Cindric, the points leader and defending series champ, has 13 Xfinity wins – all since 2019.
Cup Series
Kyle Busch and Kevin Harvick made their opinions perfectly clear Saturday. They’d rather be racing on Indianapolis Motor Speedway’s historic oval.
Other drivers didn’t seem to mind the switch.
Now, after one short practice session, Cup drivers will spend Saturday night plotting their strategical twists and turns for Sunday’s reconfigured and renamed Brickyard 200.
“I really enjoyed it,” Kyle Larson said after posting the third-fastest lap in practice at 97.445 mph. “I thought it was flowing and there were some hard-braking zones. I seemed to adapt to it pretty quickly, so I was definitely pleased.”
That’s not good news for the rest of the field.
Larson is this season’s points leader after adding his series-high fifth victory last week on the road course at Watkins Glen. The only drivers who went faster Saturday were Martin Truex Jr. at 98.021 and William Byron at 97.487.
Many wonder if the series’ best drivers should even be competing on the road course. Declining attendance and complaints about passing on the 2.5-mile oval have had race organizers searching for ways to inject excitement into Brickyard weekend for years. They seemed to inadvertently find a solution last year when the Indianapolis Grand Prix was postponed because of last year’s COVID-19 pandemic. IndyCar officials rescheduled it as part of a rare crossover weekend with the top two NASCAR series.
And when Chase Briscoe outdueled AJ Allmendinger and Austin Cindric in the final laps to win the Xfinity race, organizers thought it might be a preview of how it would work with the Cup cars.
This year, they brought back the three-series, three-race weekend – putting all three on the 14-turn, 2.439-mile road course for the first time while cutting the Brickyard distance in half.
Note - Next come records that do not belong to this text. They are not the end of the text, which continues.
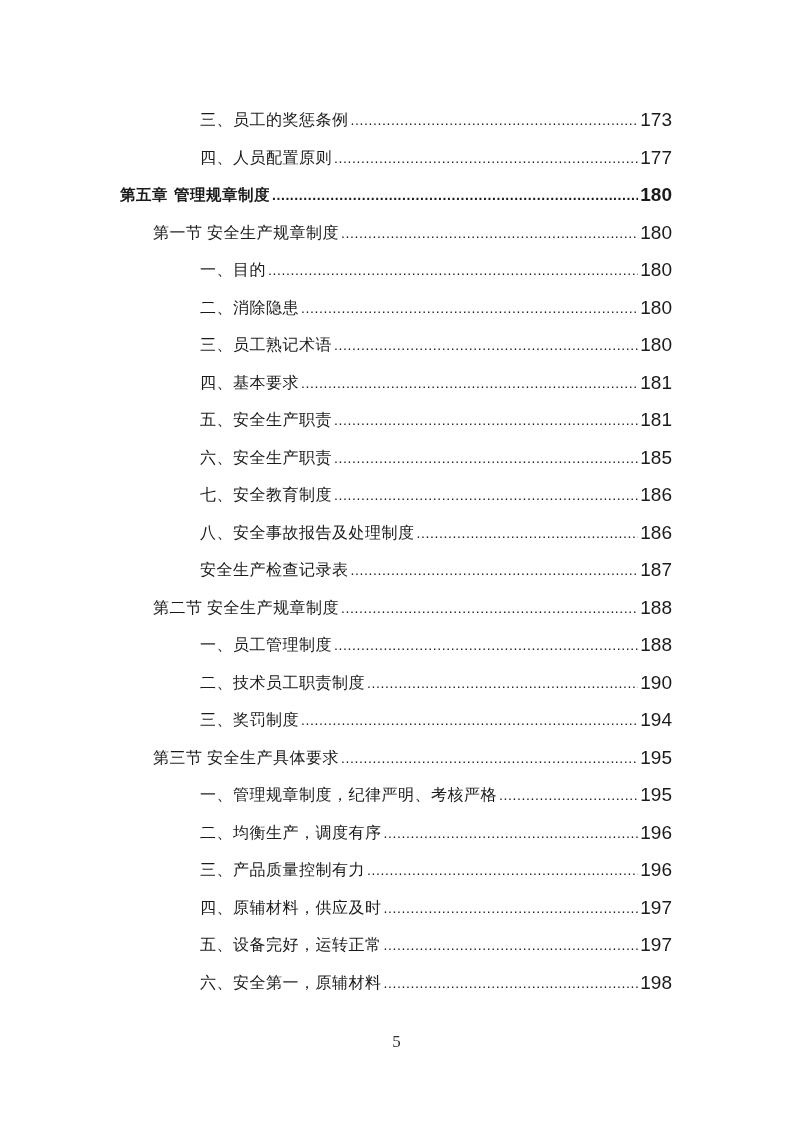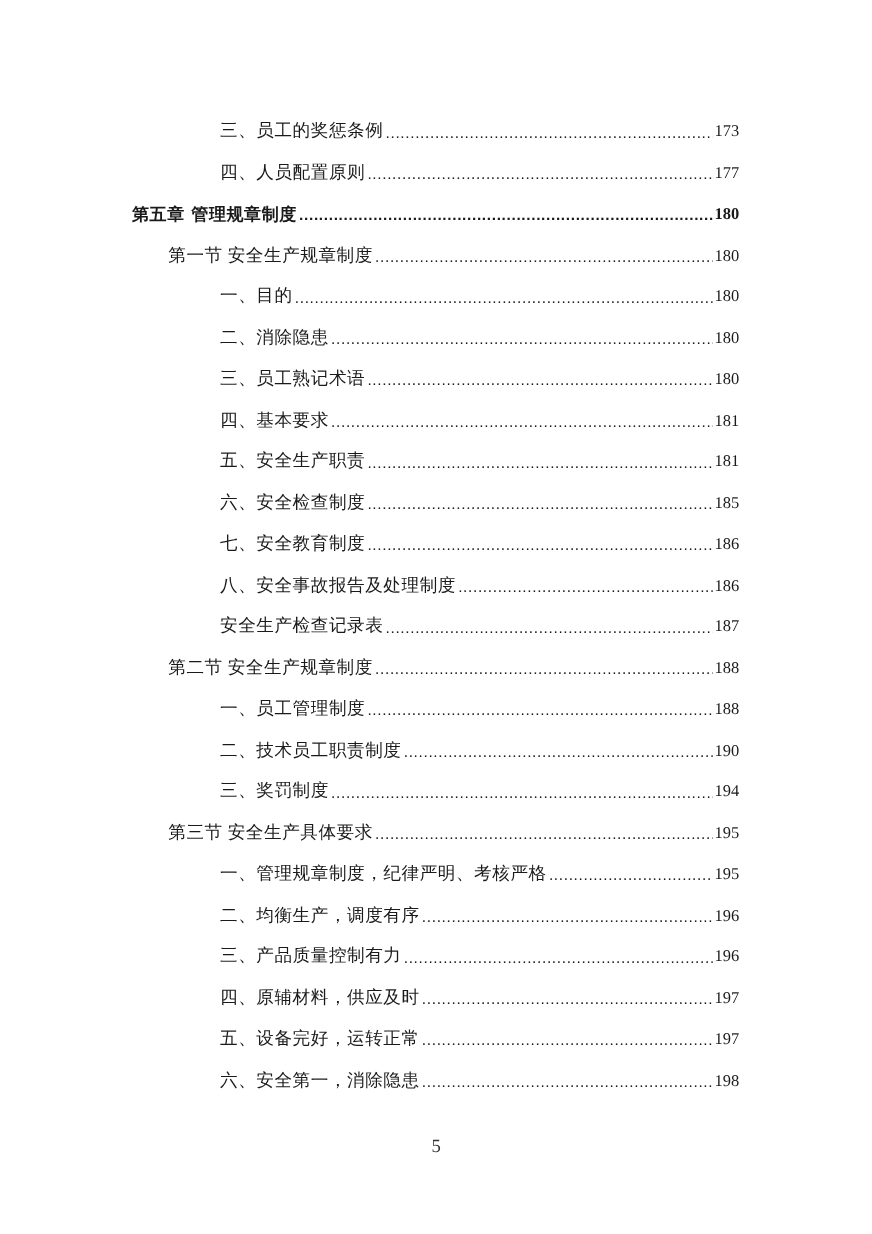"173" .toc-page { font-family: Liberation Serif, serif -> Liberation Sans, sans-serif; font-size: 15px -> 19px }
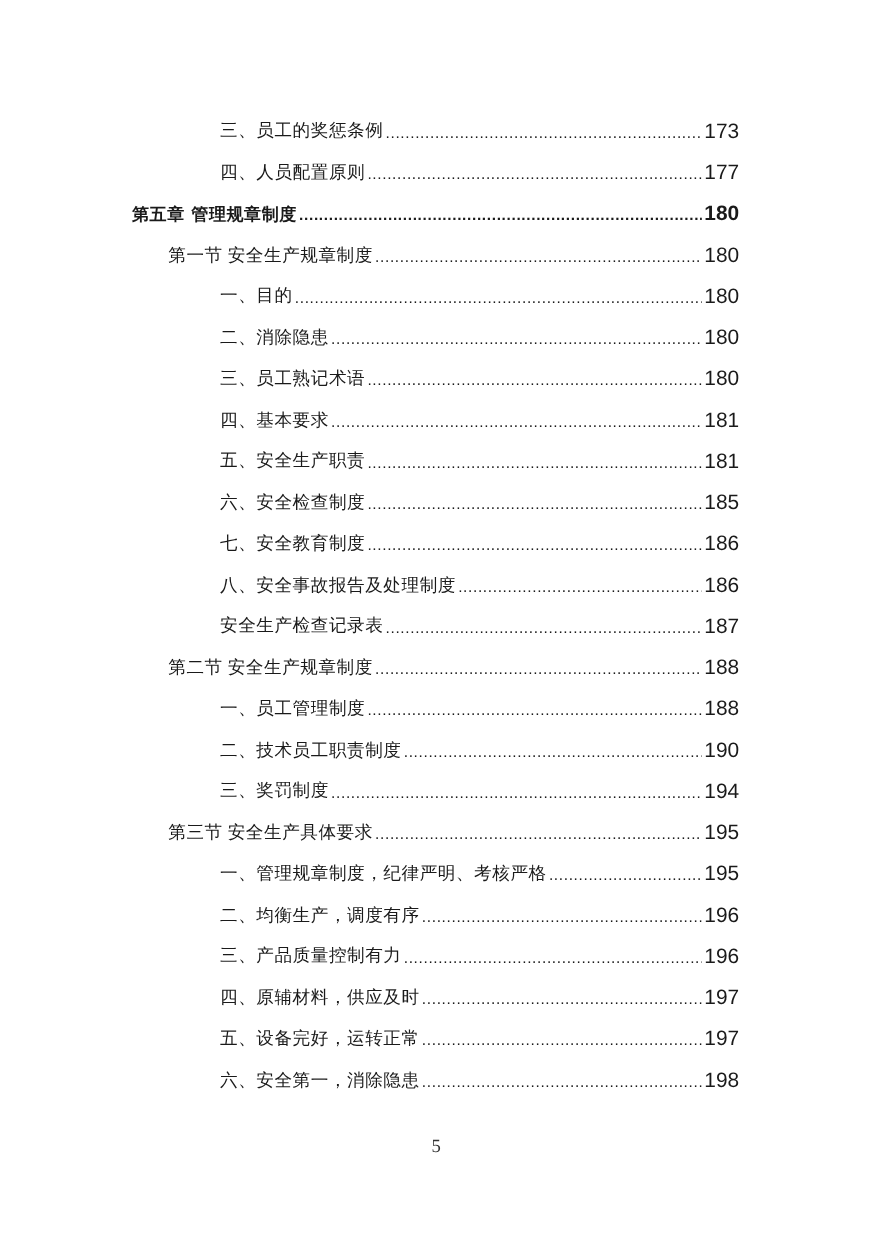"六、安全检查制度" span.toc-title { text: 检查制度 -> 生产职责 }
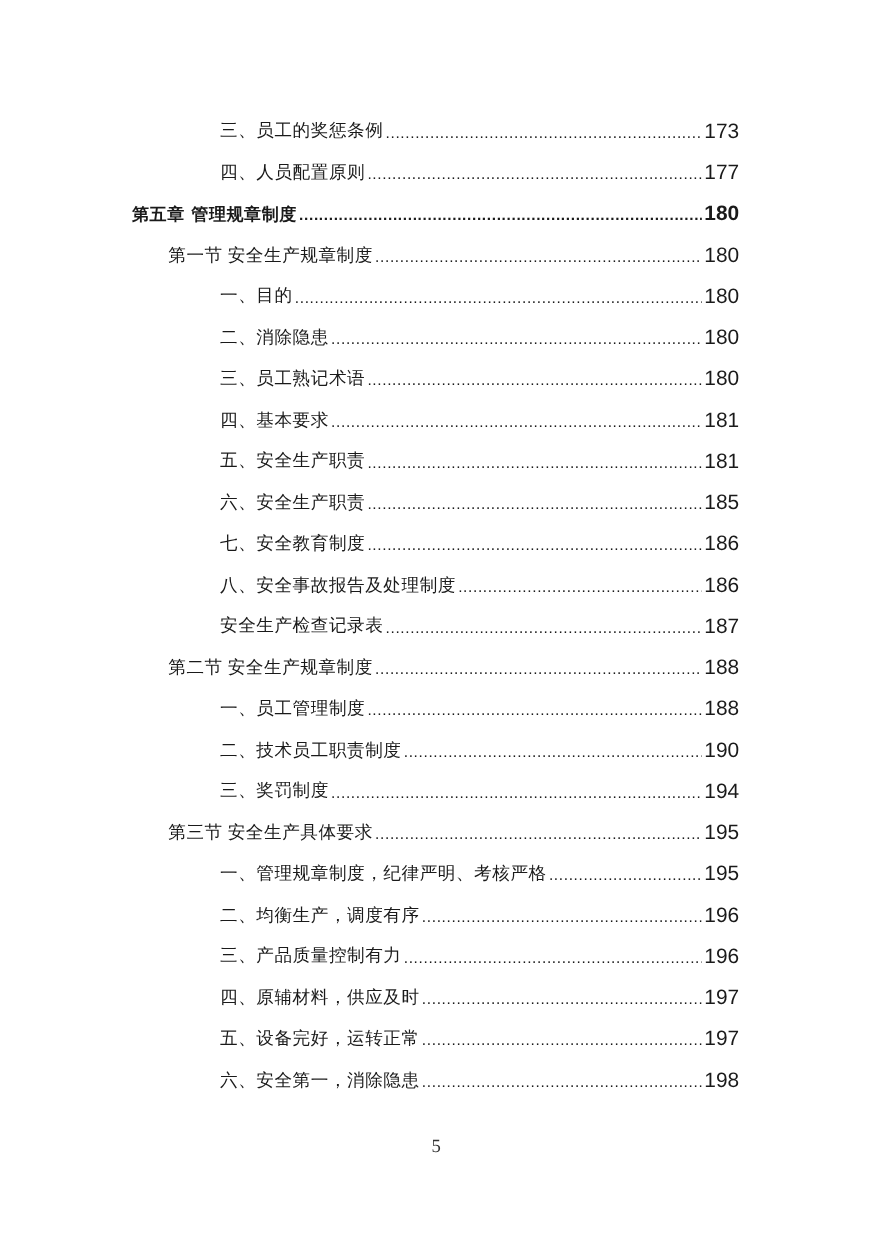"六、安全第一，消除隐患" span.toc-title { text: 消除隐患 -> 原辅材料 }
The reviews have been mixed.
“It’s definitely not the same Indianapolis,” said Harvick, the defending Brickyard winner. “This place is built on the history of its oval. For me growing up, as a kid this is where I wanted to race, and to come here and race on the road course is a little degrading, I guess you could say.”
It’s not just the venue that’s been disappointing.
After Busch’s car rolled off the truck and into a sub-par practice session, the two-time series champ and two-time Brickyard winner called the course a “parking lot.”
All they can do now is wait until Sunday’s race to determine if NASCAR made the right call.
“It’s different, but it’s not the end of the world to me,” Chase Elliott said. “I mean, we’re still at Indy and we’re still racing here, so I guess at the end of the day it really doesn’t matter too much.”